(Data section Opens)

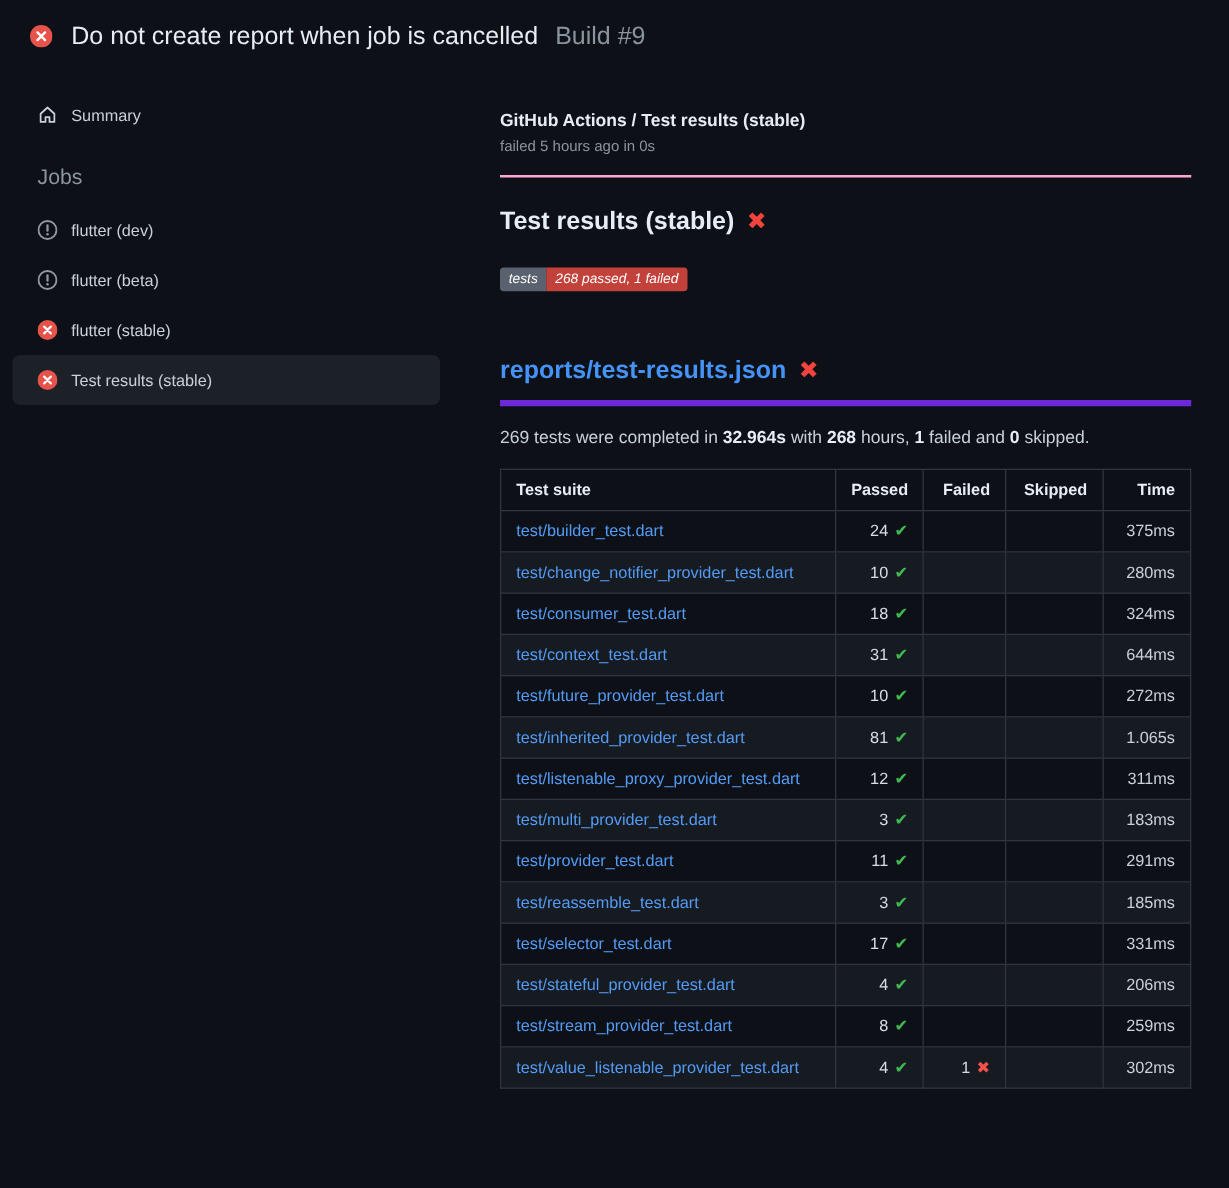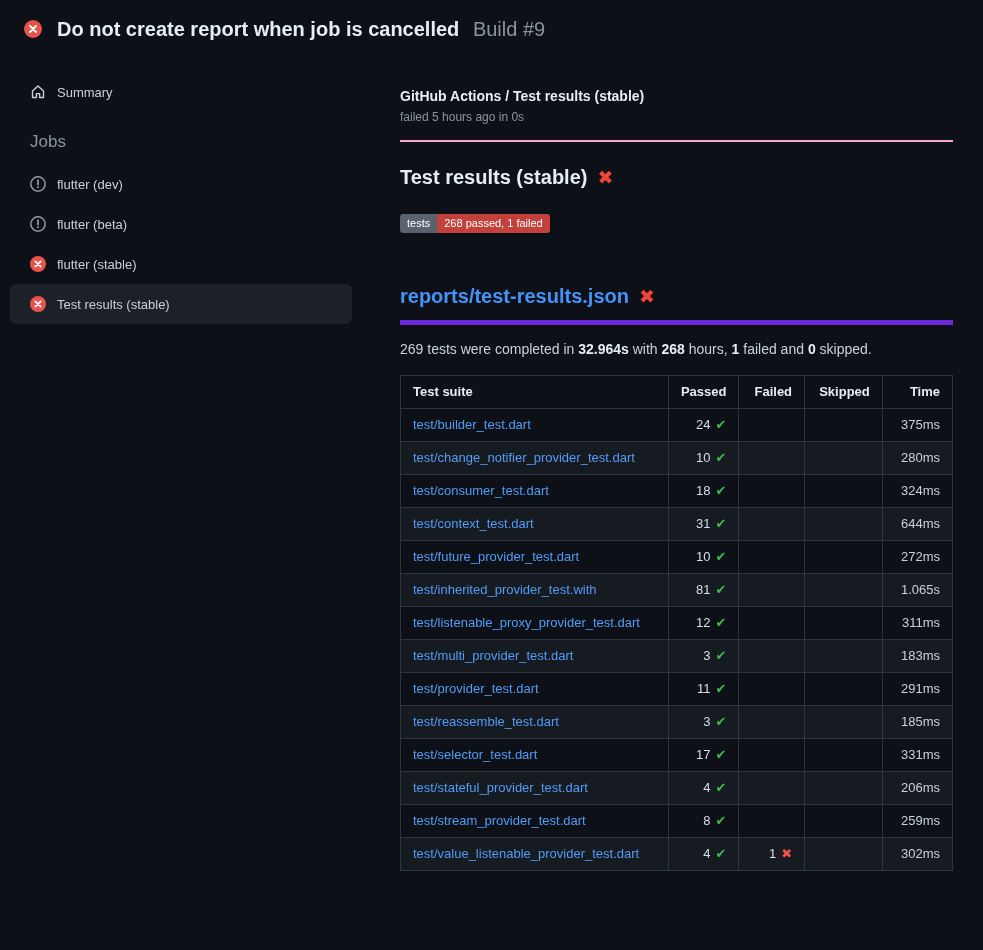"Do not create report when" .run-title { font-weight: 700 -> 400 }
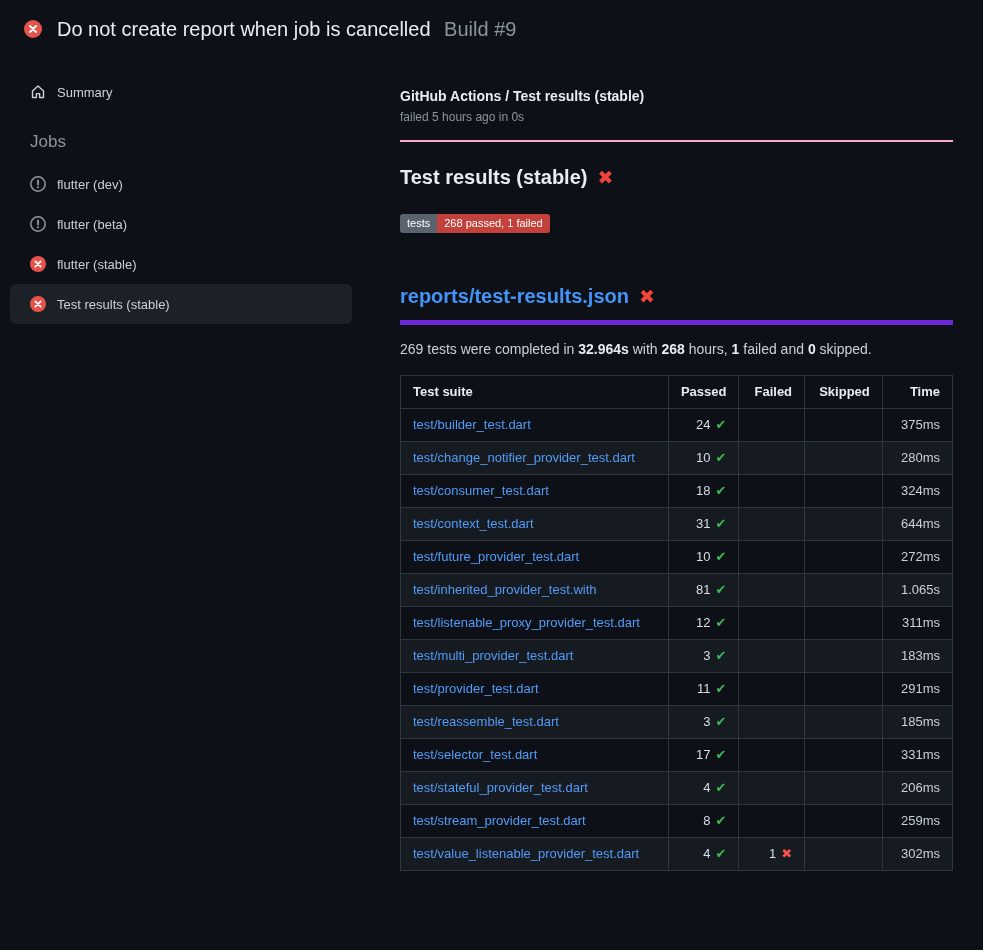"tests" .badge { font-style: none -> italic }
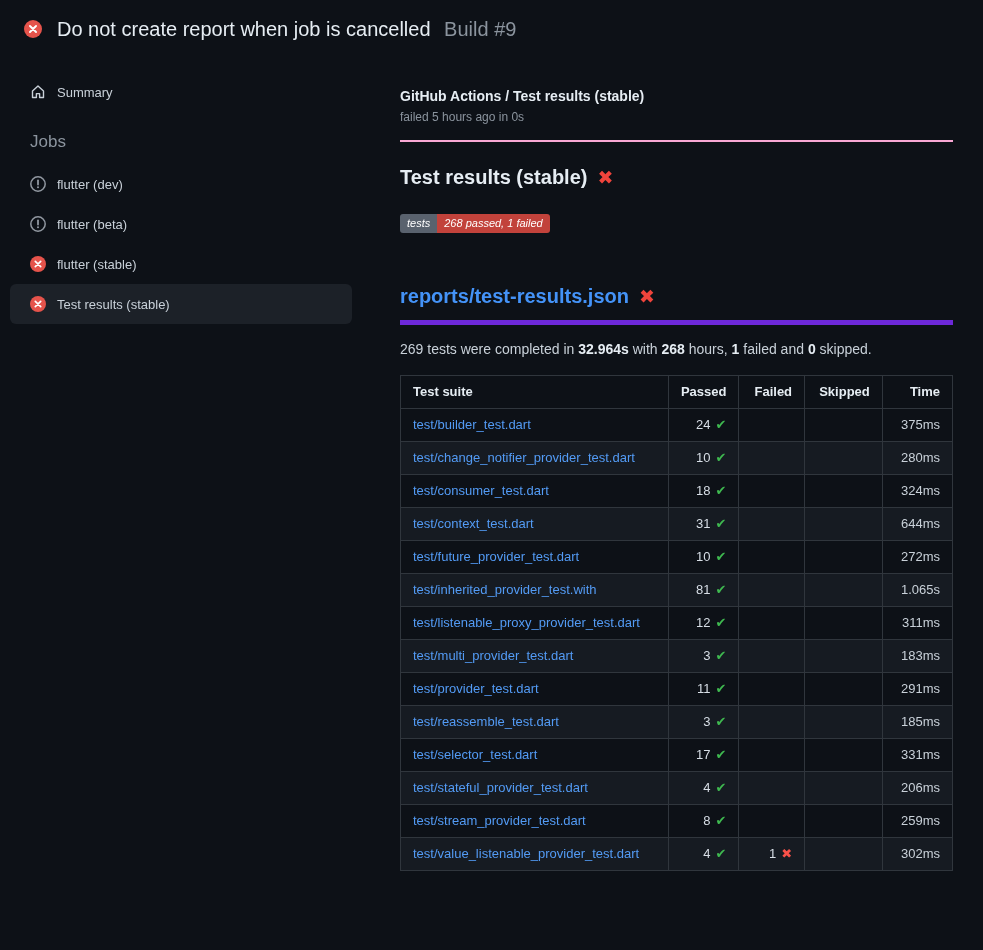"test/inherited_provider_test.with" a.suite-link { text: test.with -> test.dart }
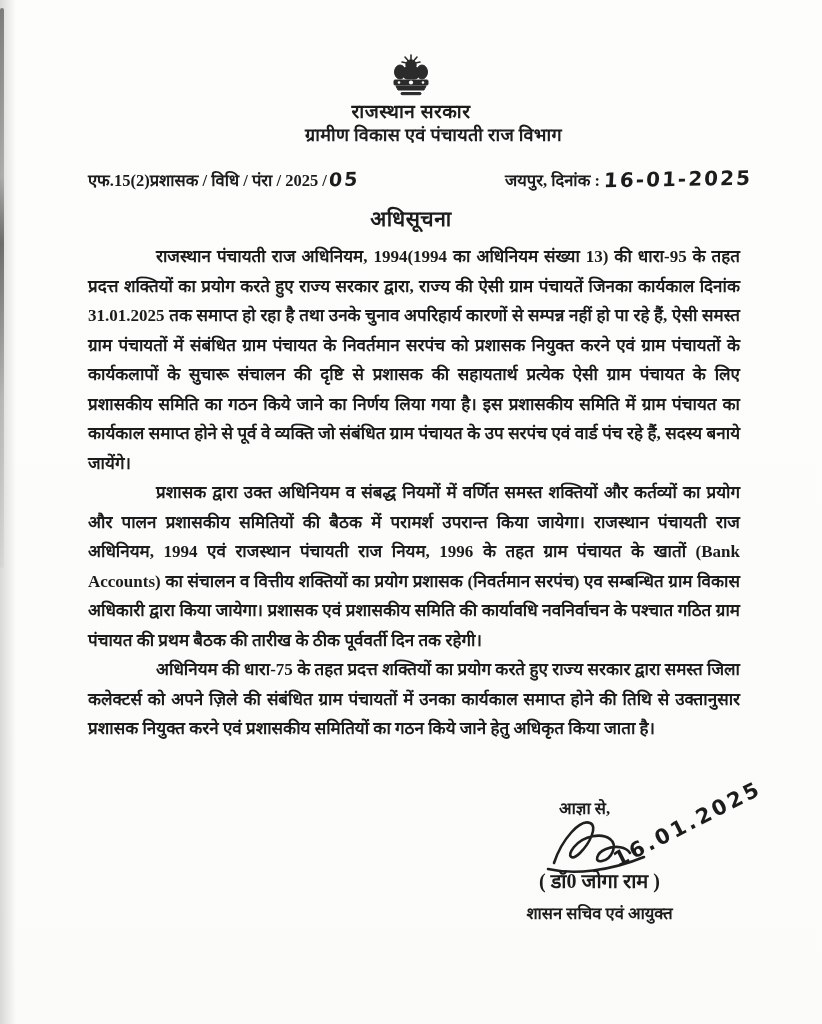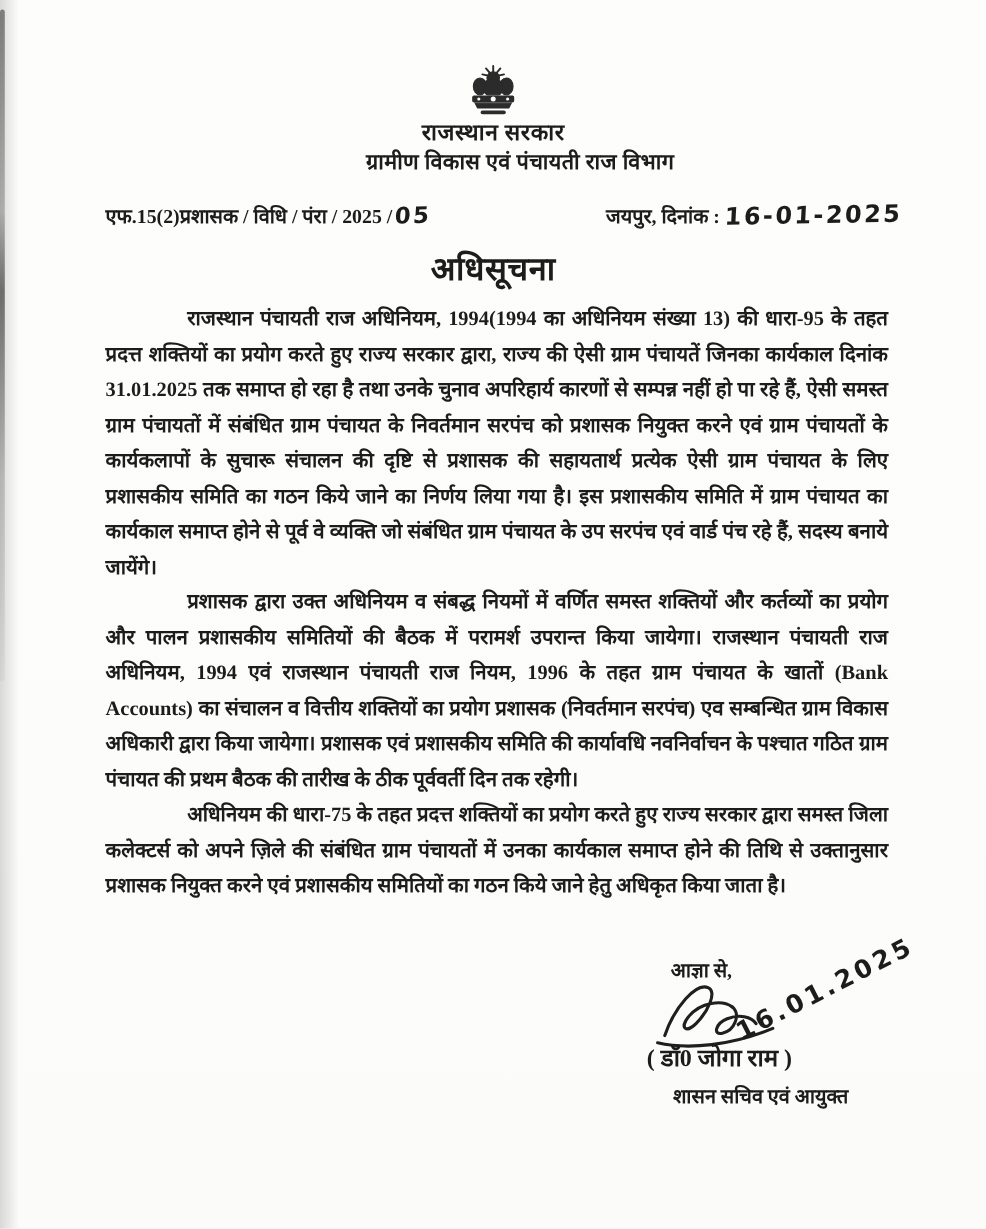"अधिसूचना" .doc-title { font-size: 27px -> 21px }
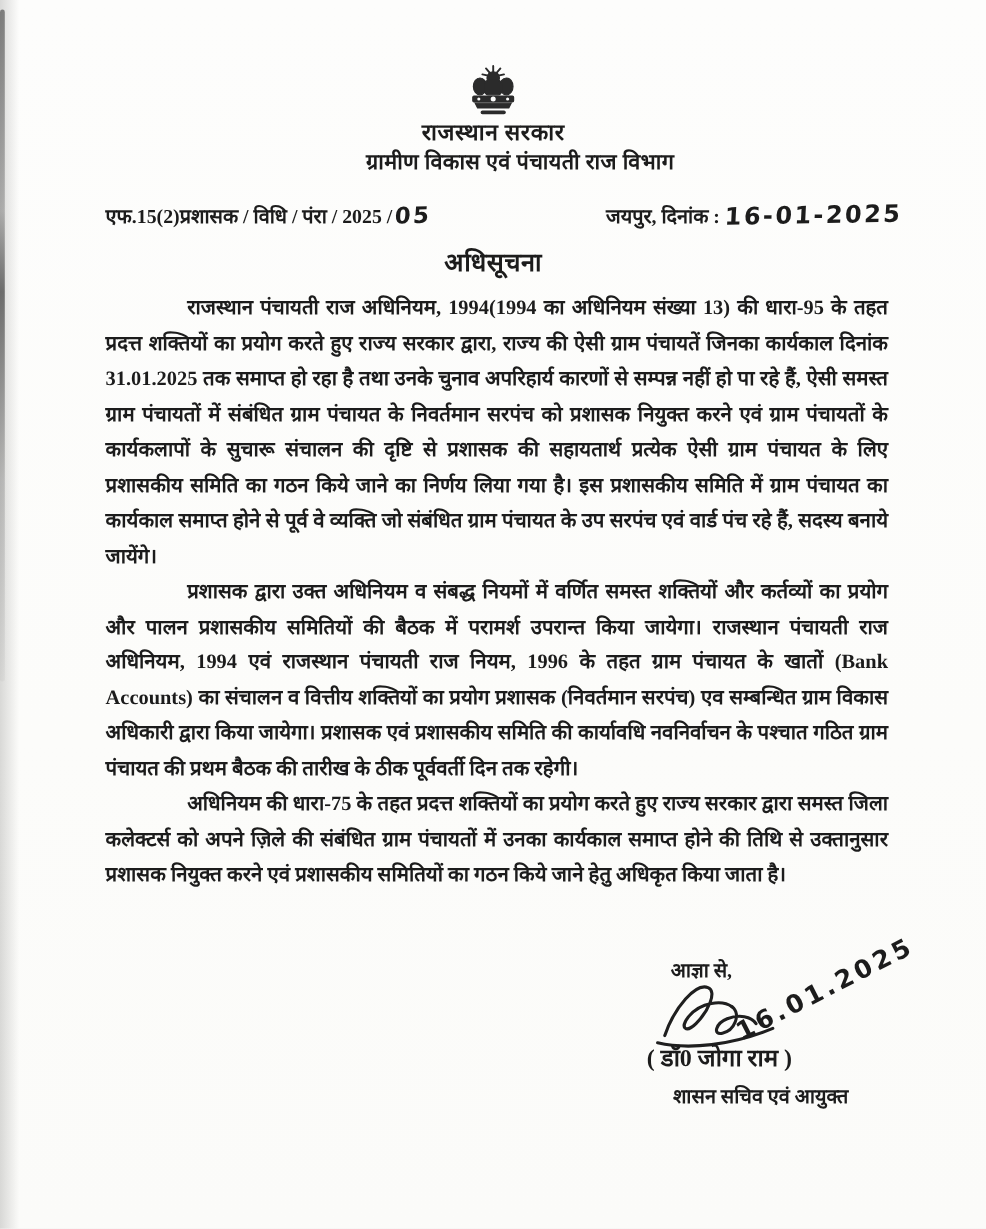"शासन सचिव एवं आयुक्त" .sig-desig { text-align: right -> none }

(Data section Closes)

Only text belongs in the copy: repeat each line of the data exactly and leave out the pictures.

"Do not create report when" .run-title { font-weight: 700 -> 400 }
"tests" .badge { font-style: none -> italic }
"test/inherited_provider_test.with" a.suite-link { text: test.with -> test.dart }
"अधिसूचना" .doc-title { font-size: 27px -> 21px }
"शासन सचिव एवं आयुक्त" .sig-desig { text-align: right -> none }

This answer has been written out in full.